Christopher:    Okay.

Leo:    Okay. So obviously, tapping into something that people wanted was really great. Another one was I always put my readers first, and so I realized when I had a bunch of ads and other kinds of things trying to meet my goals, which was to make some money or to get a lot of readers, that was not the goal of the reader who was coming to the site. So I started putting them first.

[0:35:10]

    You said my site is beautiful, thank you, but really what it is, it's a lack of all the things that would serve my goals as a writer and it's only putting the readers' goal first, which is that they come here to read something that's going to be useful to them. So they go to this site and there's nothing that gets in their way of reading that article.

    So that's their goal. Putting them first is my most important driving principle, and that means I don't market to them too much, I don't push my products on them, I don't try and do a pop-up ad or something like that that gets in the way.

Christopher:    You've got to see this website. So I'm looking at this webpage now. I have to describe it. So it's black and white is the best way to describe it, and there's one column in the center of the page which is just the -- it's the exact same width -- I've got quite a nice, big monitor here. I don't know what it looks like on a small screen, but it's exactly the same width as you'd expect to see a book. So the length of one line of text is probably this length for a reason. I've been on this page for more than 17 seconds now and I haven't seen one of those OptinMonster pop-ups coming that's going to demand my email address or leave.
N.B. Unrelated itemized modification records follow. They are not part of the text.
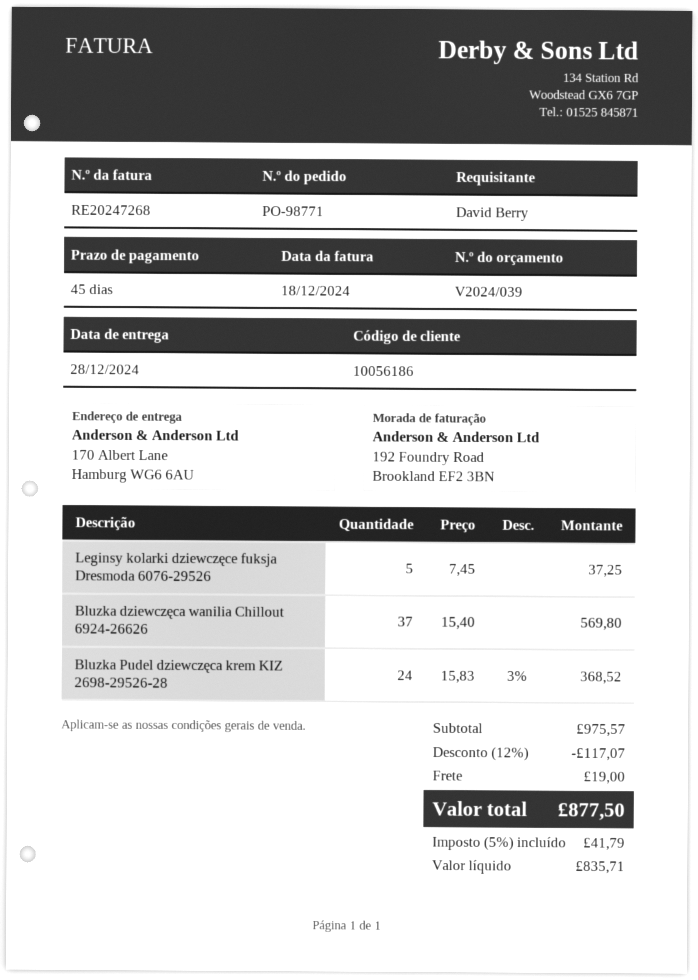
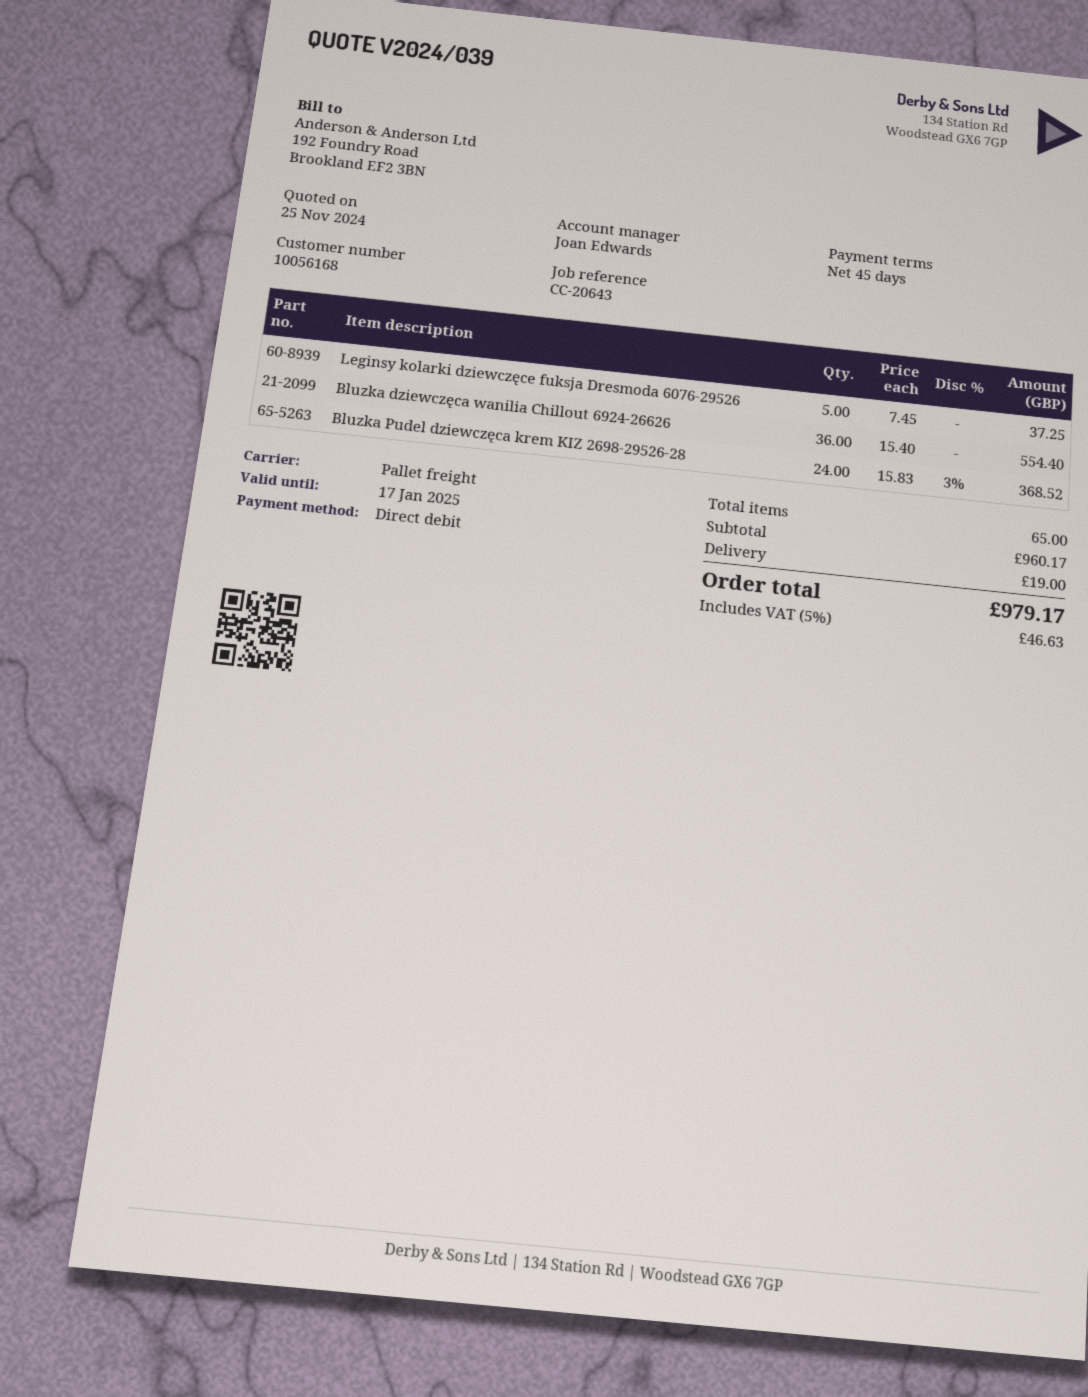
customer number: 10056186 -> 10056168
Bluzka dziewczęca wanilia Chillout 6924-26626: 37 x 15.40 = 569.80 -> 36 x 15.40 = 554.40
subtotal: 975.57 -> 960.17
discount: 12% = 117.07 -> none
tax: 5% = 41.79 -> 5% = 46.63
total: 877.50 -> 979.17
Leo:    I will never do one of those. That's my promise to all of you guys. It's meant to be the optimal reading experience. That's how I've designed it. I designed that myself and I'm not a great designer, but I am a reader and how would I want to read -- when I go to another site, I can see all the things that irritate me as a reader, and so I'm like, "I'm not doing any of that. I want to be the perfect reading experience," because that's my main goal is for people to read this and then find something useful in it and go put it into practice. If I can do that, they've succeeded and then I succeed. So I line my goals with my readers and I put theirs first. So that's one thing.

    And then another thing I did once I really put myself into being as useful as possible for these readers is I started spreading the word through guest posting. So that was my dirty secret is that I wrote a ton of guest posts. I mean, if you can reach someone else's audience, they might only have -- if you have a hundred readers, they might have 500, but that's still amazing. That's 500 people who maybe have never seen you before, and now you have to write a post for them which is way better than putting an ad on that blog. This is a better ad for how useful and good you are and how genuine you are, and how you really care about helping people. Once they read that, then they'll go to your blog and say, "Oh, I want more of that."

    So I did a ton of guest posts. The first year that I did it, it really helped me grow. I also got help on social media, things like that, so that really helped, but it wouldn't have helped if I hadn't done the guest posts first. Again, focus on the reader and being as useful as possible for them.

    So one thing I did for my readers is I think, "What are their problems?" First, I assumed that their problems are mine, so I would look at all my problems and delve into what I did in the beginning, what problems that I faced. So there's the problem of changing habits, but there are lots of other problems like, "What kind of running shoes do you wear?" "What time do you go running?" and, "Do I have to eat something before that?"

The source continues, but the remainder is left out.